Directions.
Among the lines of the records, find all that carry the word "inset" and copy them.

━━━━━━━━━━━━━━━━━━━━━━━━━━━━━━

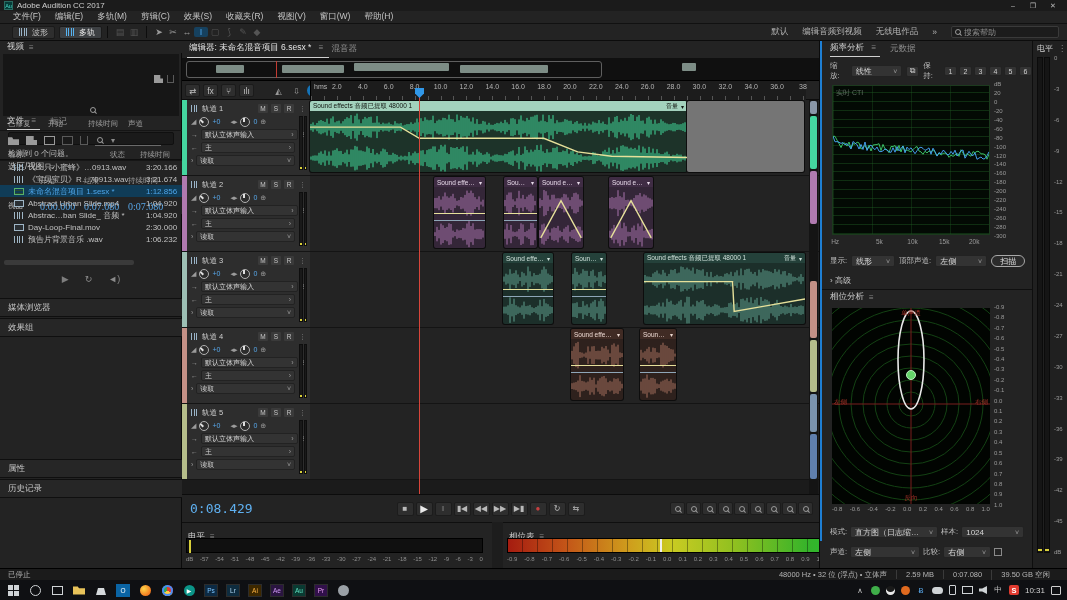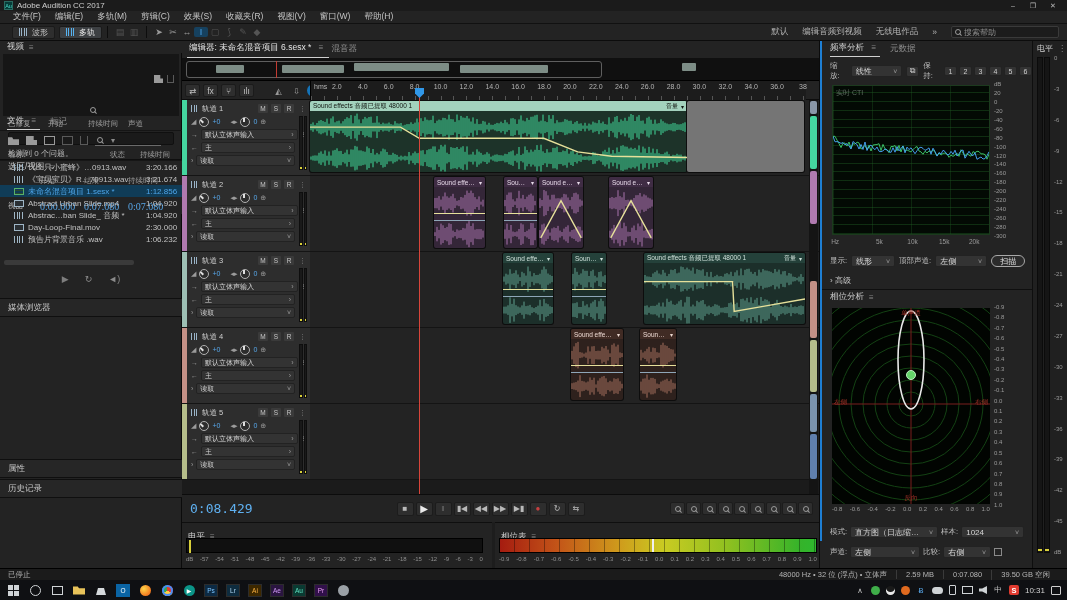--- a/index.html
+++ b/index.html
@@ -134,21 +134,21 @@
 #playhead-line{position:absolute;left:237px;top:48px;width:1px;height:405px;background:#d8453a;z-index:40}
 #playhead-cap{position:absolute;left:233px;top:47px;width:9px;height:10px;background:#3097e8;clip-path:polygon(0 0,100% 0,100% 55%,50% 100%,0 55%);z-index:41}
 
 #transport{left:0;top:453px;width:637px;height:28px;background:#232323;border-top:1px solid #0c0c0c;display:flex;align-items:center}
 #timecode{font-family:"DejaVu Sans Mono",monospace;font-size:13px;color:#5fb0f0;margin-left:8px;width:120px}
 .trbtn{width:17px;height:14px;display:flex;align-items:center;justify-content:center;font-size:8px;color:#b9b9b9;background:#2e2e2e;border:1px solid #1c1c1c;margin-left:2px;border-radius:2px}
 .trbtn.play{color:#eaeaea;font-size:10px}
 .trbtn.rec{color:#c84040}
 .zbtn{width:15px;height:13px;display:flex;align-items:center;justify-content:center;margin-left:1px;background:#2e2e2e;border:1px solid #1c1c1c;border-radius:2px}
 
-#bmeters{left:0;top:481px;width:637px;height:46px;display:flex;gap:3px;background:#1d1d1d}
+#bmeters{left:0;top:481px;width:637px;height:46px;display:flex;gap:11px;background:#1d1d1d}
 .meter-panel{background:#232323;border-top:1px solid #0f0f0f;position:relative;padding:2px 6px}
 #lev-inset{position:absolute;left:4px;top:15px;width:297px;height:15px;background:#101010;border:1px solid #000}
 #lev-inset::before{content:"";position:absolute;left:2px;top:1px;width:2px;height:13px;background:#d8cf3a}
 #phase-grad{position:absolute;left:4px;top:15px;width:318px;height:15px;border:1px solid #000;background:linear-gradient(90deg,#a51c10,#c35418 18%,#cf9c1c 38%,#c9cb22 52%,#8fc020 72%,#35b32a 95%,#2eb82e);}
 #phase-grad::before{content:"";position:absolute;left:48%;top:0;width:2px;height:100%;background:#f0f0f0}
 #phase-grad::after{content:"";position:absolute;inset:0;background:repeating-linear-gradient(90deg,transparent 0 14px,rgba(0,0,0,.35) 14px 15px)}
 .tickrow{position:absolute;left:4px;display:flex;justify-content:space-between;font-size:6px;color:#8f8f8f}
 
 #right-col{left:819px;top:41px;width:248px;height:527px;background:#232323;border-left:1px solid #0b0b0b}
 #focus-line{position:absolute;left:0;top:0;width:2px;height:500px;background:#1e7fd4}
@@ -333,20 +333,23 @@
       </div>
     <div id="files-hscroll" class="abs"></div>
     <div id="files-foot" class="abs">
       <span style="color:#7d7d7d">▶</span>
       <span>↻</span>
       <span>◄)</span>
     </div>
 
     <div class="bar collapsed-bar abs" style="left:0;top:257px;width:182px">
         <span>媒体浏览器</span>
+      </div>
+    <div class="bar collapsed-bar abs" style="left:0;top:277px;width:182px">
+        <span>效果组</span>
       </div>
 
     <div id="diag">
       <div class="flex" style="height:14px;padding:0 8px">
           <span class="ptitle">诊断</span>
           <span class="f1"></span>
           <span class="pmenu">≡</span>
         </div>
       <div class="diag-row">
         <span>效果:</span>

━━━━━━━━━━━━━━━━━━━━━━━━━━━━━━

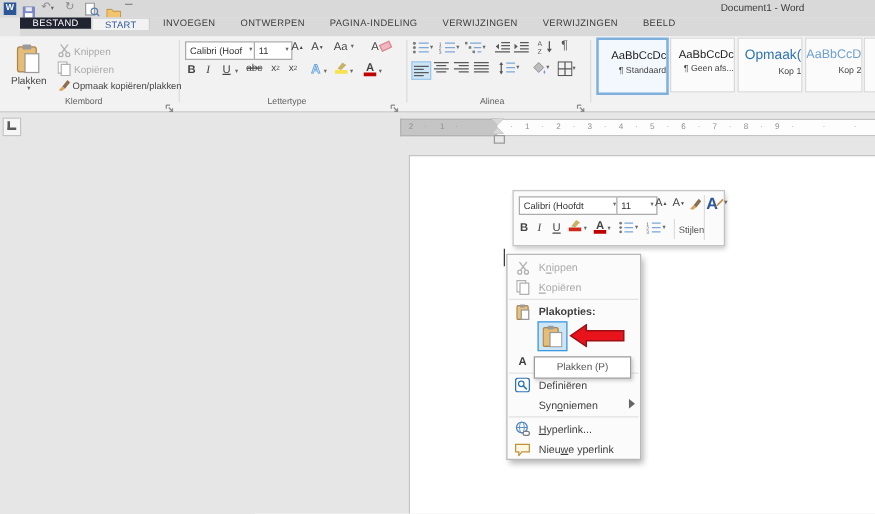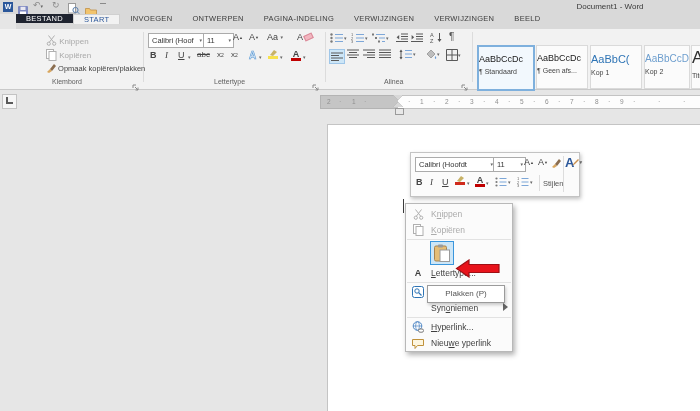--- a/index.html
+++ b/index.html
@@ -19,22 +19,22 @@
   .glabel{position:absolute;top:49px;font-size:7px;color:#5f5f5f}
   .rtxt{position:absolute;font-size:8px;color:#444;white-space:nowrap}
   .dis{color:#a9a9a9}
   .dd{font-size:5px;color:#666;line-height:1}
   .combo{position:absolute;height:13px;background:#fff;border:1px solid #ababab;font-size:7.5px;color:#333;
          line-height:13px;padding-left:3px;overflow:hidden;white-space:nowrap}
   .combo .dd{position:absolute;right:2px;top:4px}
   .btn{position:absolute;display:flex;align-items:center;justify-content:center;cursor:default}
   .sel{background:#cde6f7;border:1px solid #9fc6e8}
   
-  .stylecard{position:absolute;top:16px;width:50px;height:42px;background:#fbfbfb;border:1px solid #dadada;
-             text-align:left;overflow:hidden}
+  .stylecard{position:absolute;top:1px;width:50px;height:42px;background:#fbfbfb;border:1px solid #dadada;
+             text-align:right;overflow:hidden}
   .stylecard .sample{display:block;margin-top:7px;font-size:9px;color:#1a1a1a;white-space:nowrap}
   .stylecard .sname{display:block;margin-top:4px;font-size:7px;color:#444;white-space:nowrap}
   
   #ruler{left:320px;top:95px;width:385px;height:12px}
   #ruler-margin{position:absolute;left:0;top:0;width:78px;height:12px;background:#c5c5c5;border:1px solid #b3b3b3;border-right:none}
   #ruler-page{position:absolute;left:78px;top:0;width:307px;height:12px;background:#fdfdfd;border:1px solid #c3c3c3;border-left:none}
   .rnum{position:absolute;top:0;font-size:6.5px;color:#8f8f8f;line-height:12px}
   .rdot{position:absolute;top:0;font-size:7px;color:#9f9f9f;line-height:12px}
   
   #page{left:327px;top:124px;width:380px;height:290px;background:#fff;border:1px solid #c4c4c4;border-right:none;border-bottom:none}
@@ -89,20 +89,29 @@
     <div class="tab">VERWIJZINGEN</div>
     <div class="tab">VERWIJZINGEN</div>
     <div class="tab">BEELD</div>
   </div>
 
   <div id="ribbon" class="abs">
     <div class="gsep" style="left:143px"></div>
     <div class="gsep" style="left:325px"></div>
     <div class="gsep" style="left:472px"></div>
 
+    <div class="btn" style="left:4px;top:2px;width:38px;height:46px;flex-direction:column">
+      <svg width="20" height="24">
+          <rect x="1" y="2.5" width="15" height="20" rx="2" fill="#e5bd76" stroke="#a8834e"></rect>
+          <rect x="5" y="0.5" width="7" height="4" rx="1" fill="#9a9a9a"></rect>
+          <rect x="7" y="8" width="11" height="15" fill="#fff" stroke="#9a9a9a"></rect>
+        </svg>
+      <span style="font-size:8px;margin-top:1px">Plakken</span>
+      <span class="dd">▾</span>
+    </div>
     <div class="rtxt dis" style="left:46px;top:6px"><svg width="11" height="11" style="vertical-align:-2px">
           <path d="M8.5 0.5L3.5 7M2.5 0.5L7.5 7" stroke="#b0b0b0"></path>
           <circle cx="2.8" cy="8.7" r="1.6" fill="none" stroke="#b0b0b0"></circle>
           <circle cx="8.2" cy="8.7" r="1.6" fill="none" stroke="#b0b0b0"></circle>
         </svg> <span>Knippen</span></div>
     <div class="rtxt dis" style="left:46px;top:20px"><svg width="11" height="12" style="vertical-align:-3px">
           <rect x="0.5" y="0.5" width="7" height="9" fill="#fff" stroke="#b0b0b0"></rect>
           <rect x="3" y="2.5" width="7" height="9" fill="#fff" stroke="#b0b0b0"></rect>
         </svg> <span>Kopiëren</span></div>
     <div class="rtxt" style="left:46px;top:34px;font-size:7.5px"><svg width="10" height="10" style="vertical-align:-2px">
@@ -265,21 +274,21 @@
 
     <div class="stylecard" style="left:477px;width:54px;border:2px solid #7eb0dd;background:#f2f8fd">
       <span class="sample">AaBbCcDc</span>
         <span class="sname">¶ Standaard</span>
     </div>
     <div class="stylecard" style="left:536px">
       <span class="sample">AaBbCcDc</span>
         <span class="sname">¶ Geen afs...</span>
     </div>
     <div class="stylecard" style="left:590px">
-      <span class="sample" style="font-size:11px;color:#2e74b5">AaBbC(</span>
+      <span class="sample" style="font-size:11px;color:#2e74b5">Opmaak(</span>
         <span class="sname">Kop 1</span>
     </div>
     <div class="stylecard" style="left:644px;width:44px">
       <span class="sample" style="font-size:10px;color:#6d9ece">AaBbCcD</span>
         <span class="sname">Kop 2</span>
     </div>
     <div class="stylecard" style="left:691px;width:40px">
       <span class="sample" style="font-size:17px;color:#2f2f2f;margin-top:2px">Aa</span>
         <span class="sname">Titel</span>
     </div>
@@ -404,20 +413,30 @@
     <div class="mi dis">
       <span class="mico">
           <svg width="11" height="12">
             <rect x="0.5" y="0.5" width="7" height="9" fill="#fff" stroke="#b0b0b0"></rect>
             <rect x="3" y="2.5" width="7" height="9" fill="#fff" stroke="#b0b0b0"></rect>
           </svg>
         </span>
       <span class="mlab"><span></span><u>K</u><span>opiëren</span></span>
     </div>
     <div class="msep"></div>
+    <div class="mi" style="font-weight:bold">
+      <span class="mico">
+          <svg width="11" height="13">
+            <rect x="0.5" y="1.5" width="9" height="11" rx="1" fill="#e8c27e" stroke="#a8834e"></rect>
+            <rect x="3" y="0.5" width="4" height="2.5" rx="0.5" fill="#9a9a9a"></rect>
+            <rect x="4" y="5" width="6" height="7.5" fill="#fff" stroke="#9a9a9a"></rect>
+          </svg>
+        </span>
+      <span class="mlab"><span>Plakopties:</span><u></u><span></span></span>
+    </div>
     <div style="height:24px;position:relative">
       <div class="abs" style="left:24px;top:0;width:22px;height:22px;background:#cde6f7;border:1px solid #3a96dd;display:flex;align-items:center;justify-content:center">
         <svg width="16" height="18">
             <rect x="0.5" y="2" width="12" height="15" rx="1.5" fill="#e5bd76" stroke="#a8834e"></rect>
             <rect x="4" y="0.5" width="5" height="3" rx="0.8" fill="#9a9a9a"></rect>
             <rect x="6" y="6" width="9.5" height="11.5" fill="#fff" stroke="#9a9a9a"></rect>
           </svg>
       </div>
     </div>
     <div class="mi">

━━━━━━━━━━━━━━━━━━━━━━━━━━━━━━

Task response.
 #lev-inset{position:absolute;left:4px;top:15px;width:297px;height:15px;background:#101010;border:1px solid #000}
 #lev-inset::before{content:"";position:absolute;left:2px;top:1px;width:2px;height:13px;background:#d8cf3a}
 #phase-grad::after{content:"";position:absolute;inset:0;background:repeating-linear-gradient(90deg,transparent 0 14px,rgba(0,0,0,.35) 14px 15px)}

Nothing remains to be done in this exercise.